Once the cabinets were down and stacked in the bed of
the truck, along with yesterday’s bathroom cabinet and sink, we left for a while, to drop the spoils off at the local reuse center, where someone else might have use of them, and to grab a couple of Derek’s favorite lobster rolls.
We were sitting there, on orange plastic benches facing one another across an orange plastic table, when the door to the street opened and Jill Cortino maneuvered herself inside.

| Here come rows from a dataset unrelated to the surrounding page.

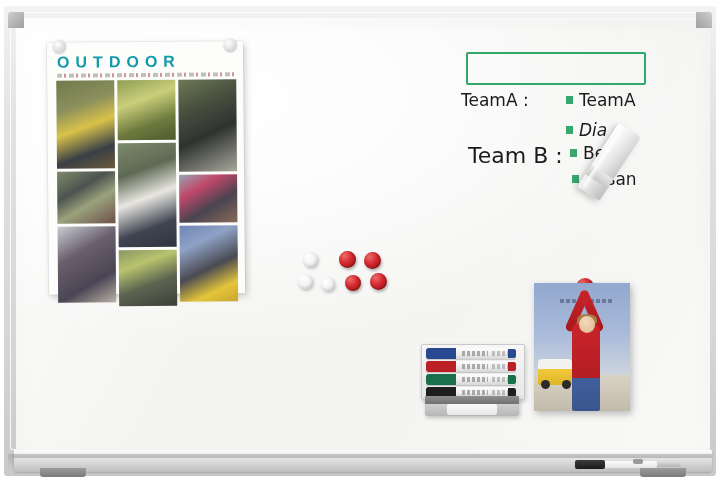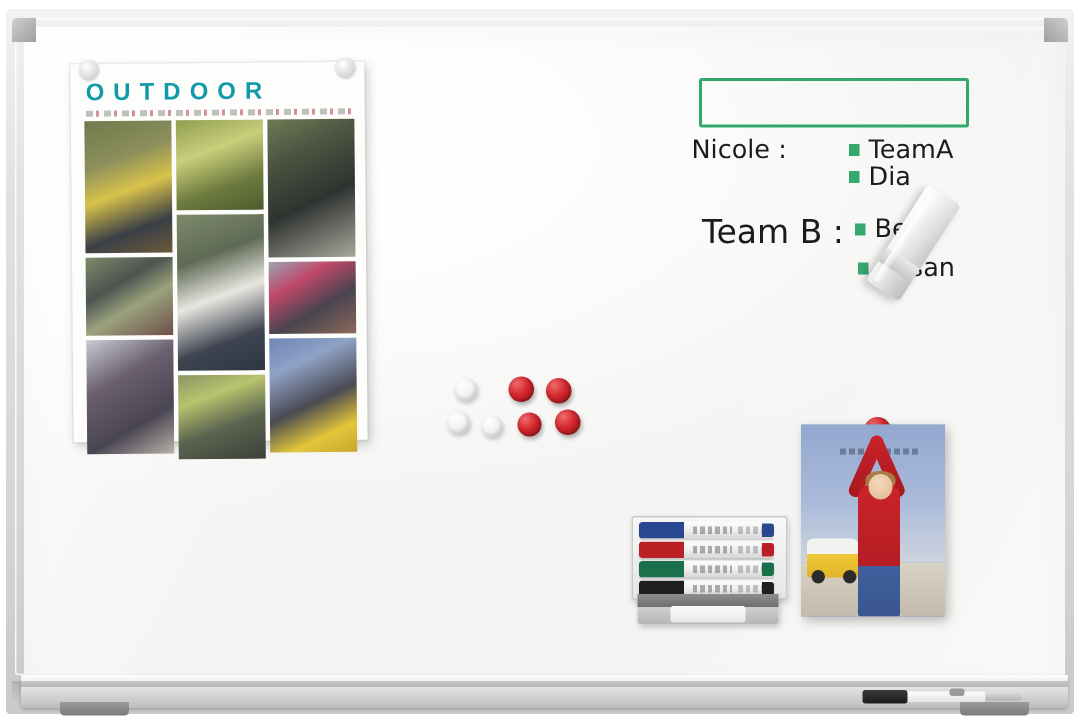--- a/index.html
+++ b/index.html
@@ -98,21 +98,21 @@
   .hw{
     color:#1b1b1b;font-family:"DejaVu Sans",sans-serif;
     font-weight:500;white-space:nowrap;
   }
   .hw-title{position:absolute;left:14px;top:8px;font-size:17px;letter-spacing:.4px;}
   .hw-teamA{position:absolute;left:1px;top:42px;font-size:17px;}
   .hw-teamB{position:absolute;left:8px;top:95px;font-size:22px;}
   .row{position:absolute;display:flex;align-items:center;gap:6px;}
   .sq{width:7px;height:8px;background:#35a86d;flex:0 0 auto;}
   .nm{font-size:17px;color:#1b1b1b;font-family:"DejaVu Sans",sans-serif;}
-  .r1{left:106px;top:42px;} .r2{left:106px;top:60px;}
+  .r1{left:106px;top:42px;} .r2{left:106px;top:72px;font-style:italic;}
   .r3{left:110px;top:95px;} .r4{left:112px;top:121px;}
 
   
   .eraser{
     position:absolute;left:596px;top:124px;width:26px;height:76px;
     transform:rotate(33deg);
     background:linear-gradient(100deg,#ffffff 0%,#f4f4f4 30%,#e3e3e3 55%,#cfcfcf 78%,#bdbdbd 100%);
     border-radius:3px;
     box-shadow:-2px 3px 6px rgba(0,0,0,.22);
   }
@@ -246,21 +246,21 @@
         <div class="ph" style="background: linear-gradient(155deg, rgb(110, 122, 85) 0%, rgb(74, 82, 64) 28%, rgb(47, 51, 48) 58%, rgb(168, 168, 156) 100%); height: 92px;"></div>
         <div class="ph" style="background: linear-gradient(150deg, rgb(154, 164, 180) 0%, rgb(192, 72, 106) 30%, rgb(74, 68, 80) 62%, rgb(138, 106, 90) 100%); height: 48px;"></div>
         <div class="ph" style="background: linear-gradient(155deg, rgb(111, 134, 180) 0%, rgb(143, 162, 198) 25%, rgb(74, 74, 82) 55%, rgb(227, 197, 58) 80%, rgb(201, 166, 46) 100%); height: 76px;"></div>
       </div>
     </div>
   </div>
 
   <div class="hand">
     <div class="title-box"></div>
 
-    <div class="hw hw-teamA">Nicole :</div>
+    <div class="hw hw-teamA">TeamA :</div>
     <div class="row r1">
       <span class="sq"></span>
       <span class="nm">TeamA</span>
     </div>
     <div class="row r2">
       <span class="sq"></span>
       <span class="nm">Dia</span>
     </div>
 
     <div class="hw hw-teamB">Team B :</div>

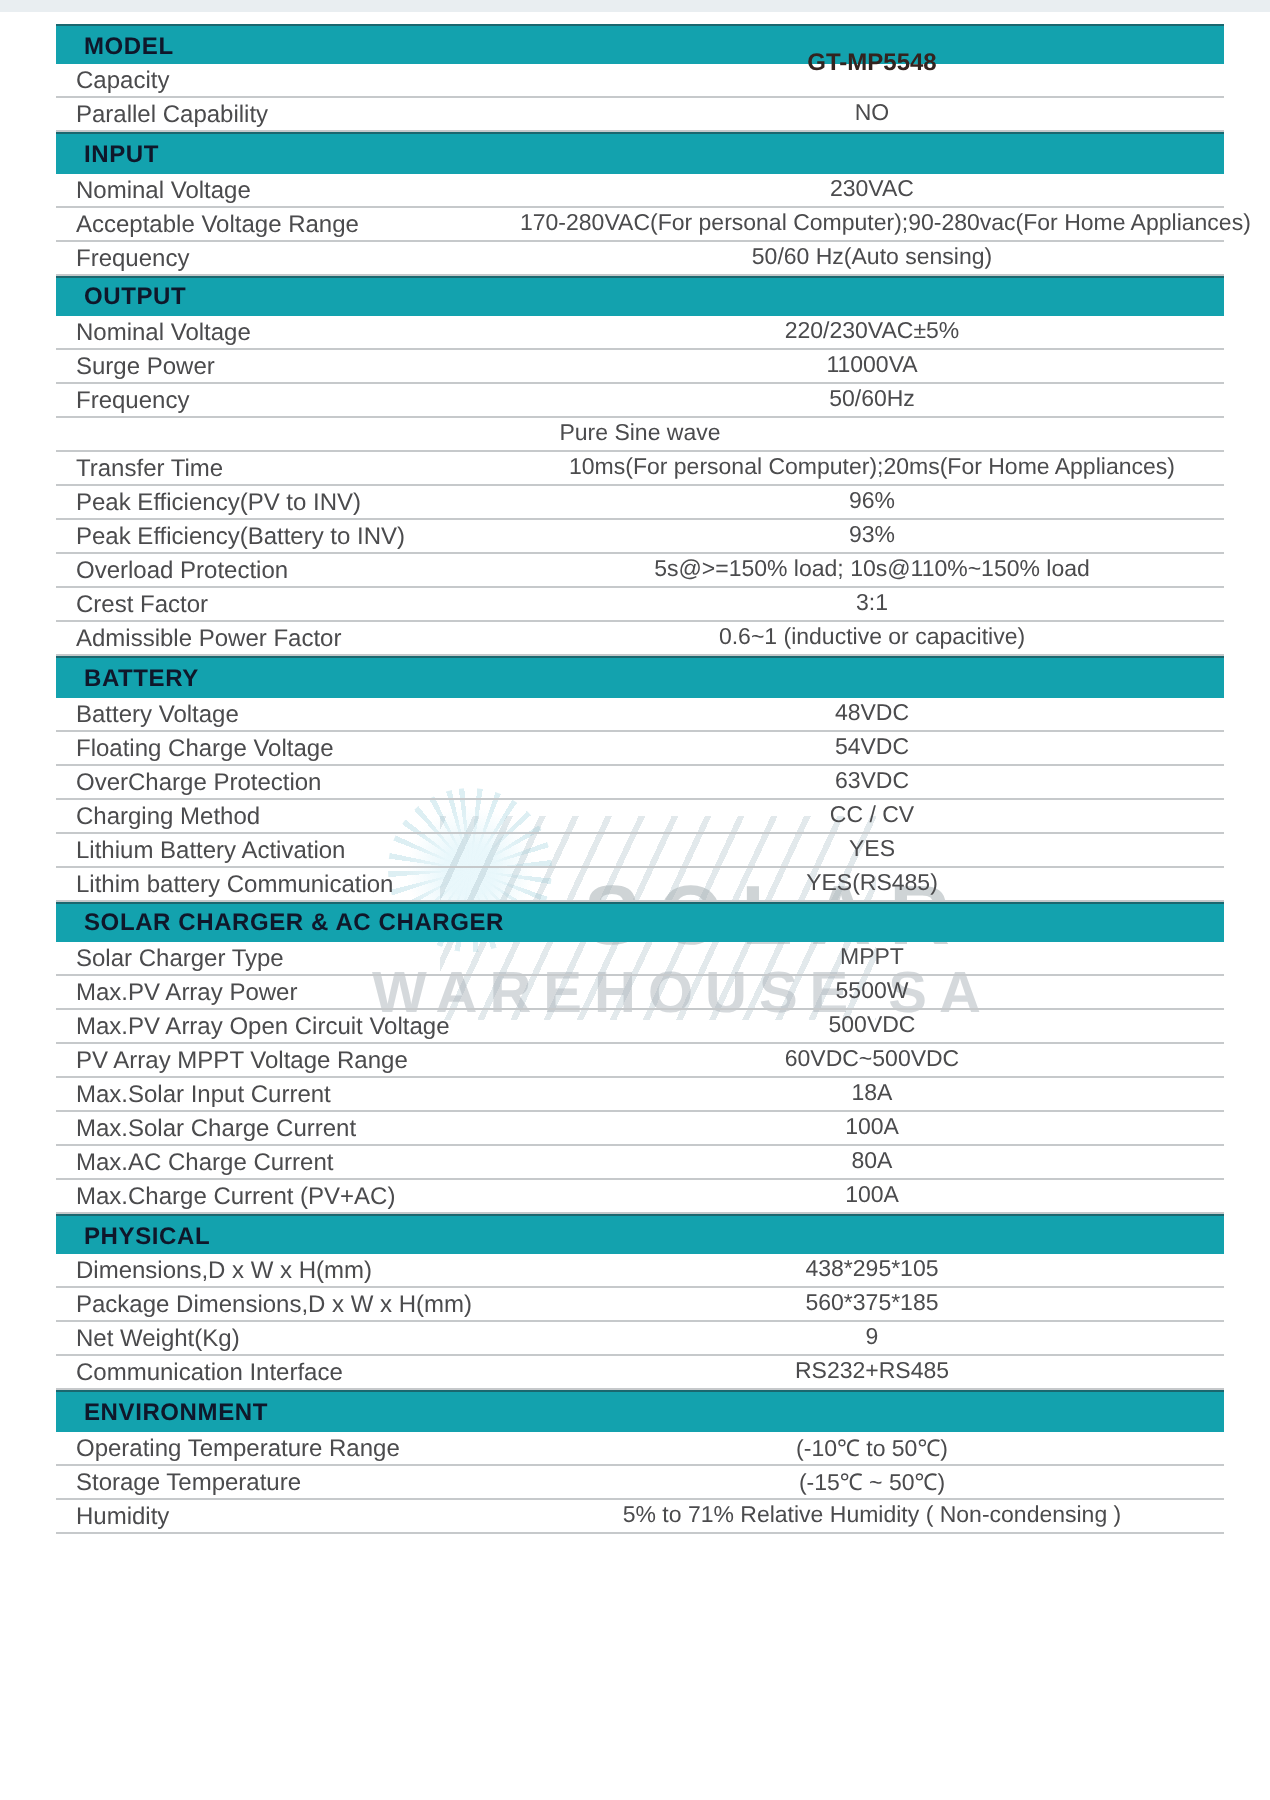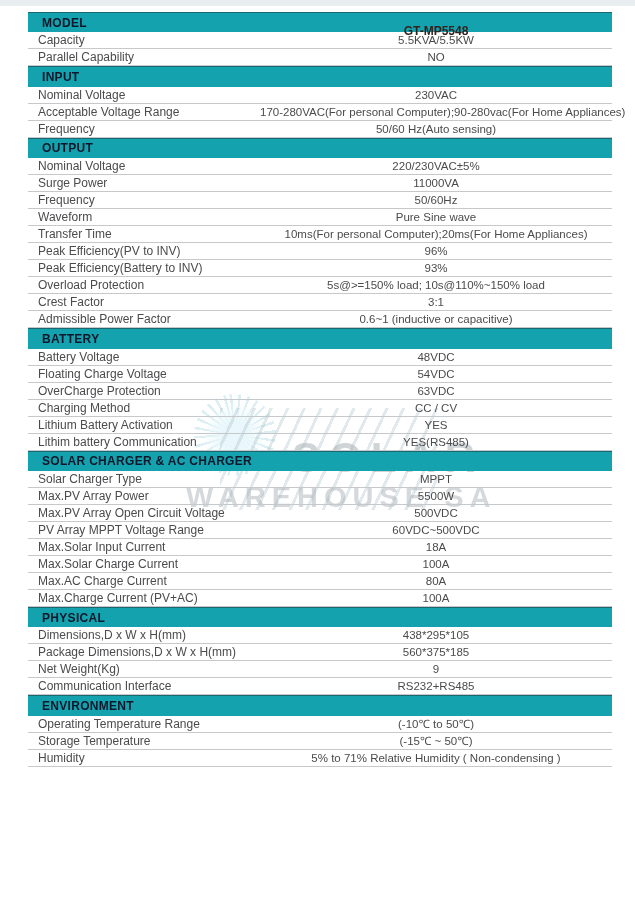--- a/index.html
+++ b/index.html
@@ -59,21 +59,20 @@
     <div class="wm-warehouse">WAREHOUSE SA</div>
   </div>
 
   <div class="spec-table">
       <div class="section-header">
       <span class="section-label">MODEL</span>
       <span class="section-value">GT-MP5548</span>
     </div>
       <div class="spec-row">
       <span class="spec-label">Capacity</span>
-      <span class="spec-value">5.5KVA/5.5KW</span>
     </div>
       <div class="spec-row">
       <span class="spec-label">Parallel  Capability</span>
       <span class="spec-value">NO</span>
     </div>
       <div class="section-header">
       <span class="section-label">INPUT</span>
       <span class="section-value"></span>
     </div>
       <div class="spec-row">
@@ -98,21 +97,20 @@
     </div>
       <div class="spec-row">
       <span class="spec-label">Surge Power</span>
       <span class="spec-value">11000VA</span>
     </div>
       <div class="spec-row">
       <span class="spec-label">Frequency</span>
       <span class="spec-value">50/60Hz</span>
     </div>
       <div class="spec-row">
-      <span class="spec-label">Waveform</span>
       <span class="spec-value">Pure Sine wave</span>
     </div>
       <div class="spec-row">
       <span class="spec-label">Transfer Time</span>
       <span class="spec-value">10ms(For personal Computer);20ms(For Home Appliances)</span>
     </div>
       <div class="spec-row">
       <span class="spec-label">Peak Efficiency(PV to INV)</span>
       <span class="spec-value">96%</span>
     </div>

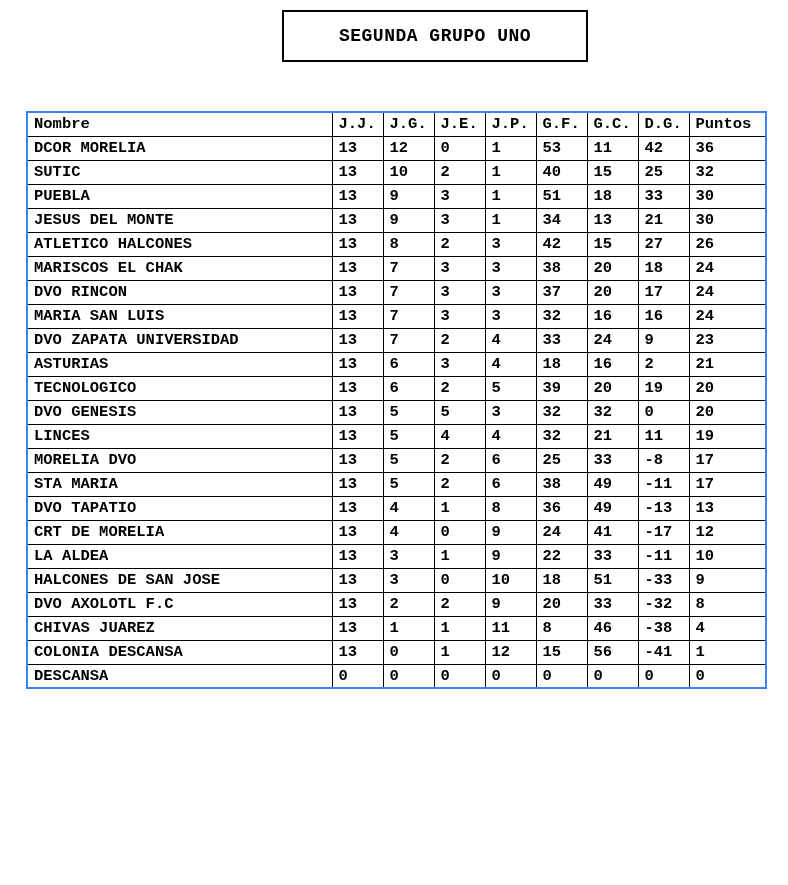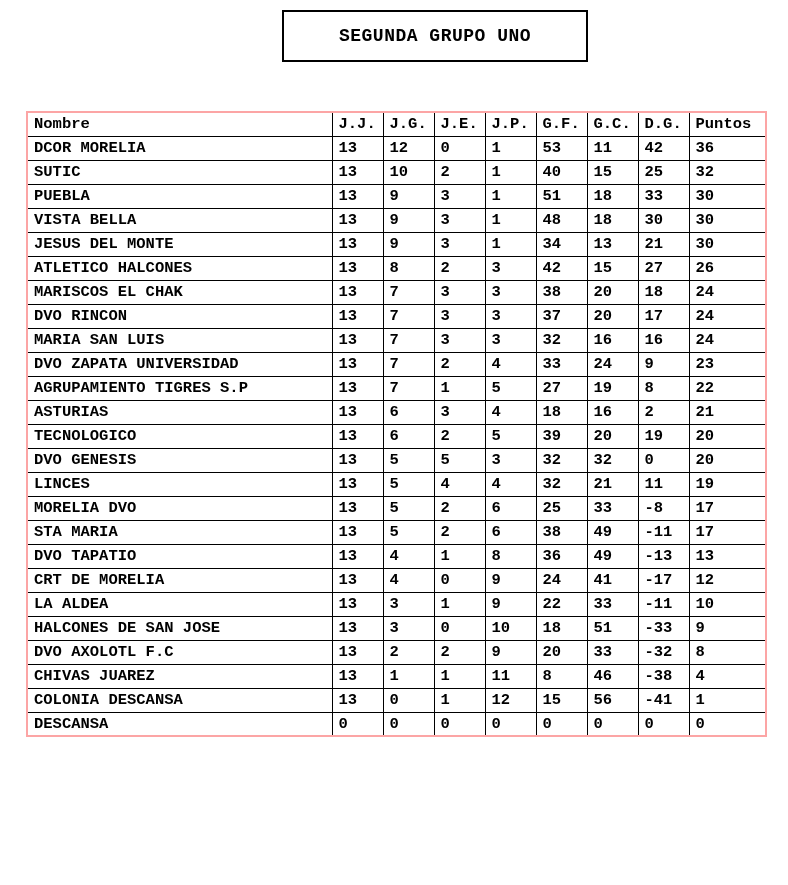--- a/index.html
+++ b/index.html
@@ -33,21 +33,21 @@
     letter-spacing: 0.5px;
     white-space: pre;
   }
   table.standings {
     position: absolute;
     left: 26px;
     top: 111px;
     width: 739px;
     border-collapse: collapse;
     table-layout: fixed;
-    border: 2px solid #fca5a5;
+    border: 2px solid #3b82f6;
     font-size: 15.5px;
   }
   table.standings th,
   table.standings td {
     border: 1.5px solid #000000;
     height: 24px;
     padding: 0 2px 0 6px;
     text-align: left;
     vertical-align: middle;
     font-weight: bold;
@@ -121,31 +121,20 @@
           <td>13</td>
           <td>9</td>
           <td>3</td>
           <td>1</td>
           <td>51</td>
           <td>18</td>
           <td>33</td>
           <td>30</td>
         </tr>
         <tr>
-          <td>VISTA BELLA</td>
-          <td>13</td>
-          <td>9</td>
-          <td>3</td>
-          <td>1</td>
-          <td>48</td>
-          <td>18</td>
-          <td>30</td>
-          <td>30</td>
-        </tr>
-        <tr>
           <td>JESUS DEL MONTE</td>
           <td>13</td>
           <td>9</td>
           <td>3</td>
           <td>1</td>
           <td>34</td>
           <td>13</td>
           <td>21</td>
           <td>30</td>
         </tr>
@@ -196,31 +185,20 @@
         <tr>
           <td>DVO ZAPATA UNIVERSIDAD</td>
           <td>13</td>
           <td>7</td>
           <td>2</td>
           <td>4</td>
           <td>33</td>
           <td>24</td>
           <td>9</td>
           <td>23</td>
-        </tr>
-        <tr>
-          <td>AGRUPAMIENTO TIGRES S.P</td>
-          <td>13</td>
-          <td>7</td>
-          <td>1</td>
-          <td>5</td>
-          <td>27</td>
-          <td>19</td>
-          <td>8</td>
-          <td>22</td>
         </tr>
         <tr>
           <td>ASTURIAS</td>
           <td>13</td>
           <td>6</td>
           <td>3</td>
           <td>4</td>
           <td>18</td>
           <td>16</td>
           <td>2</td>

Peter Cortino’s wife and Derek’s high school sweetheart is a plump, slightly frumpy, somewhat plain woman in her mid-thirties, with blond hair and blue eyes. Between Derek, who’s gorgeous, and Peter, who looks like a Roman statue, she’s managed to snag two of the best-looking men Waterfield has to offer. The reason for that is personality. She’s one of the nicest, most genuine people I’ve ever met, and it’s frankly a little surprising to me that Derek, after dating Jill, would even look twice at Melissa, who’s downright stunning but nowhere near as nice.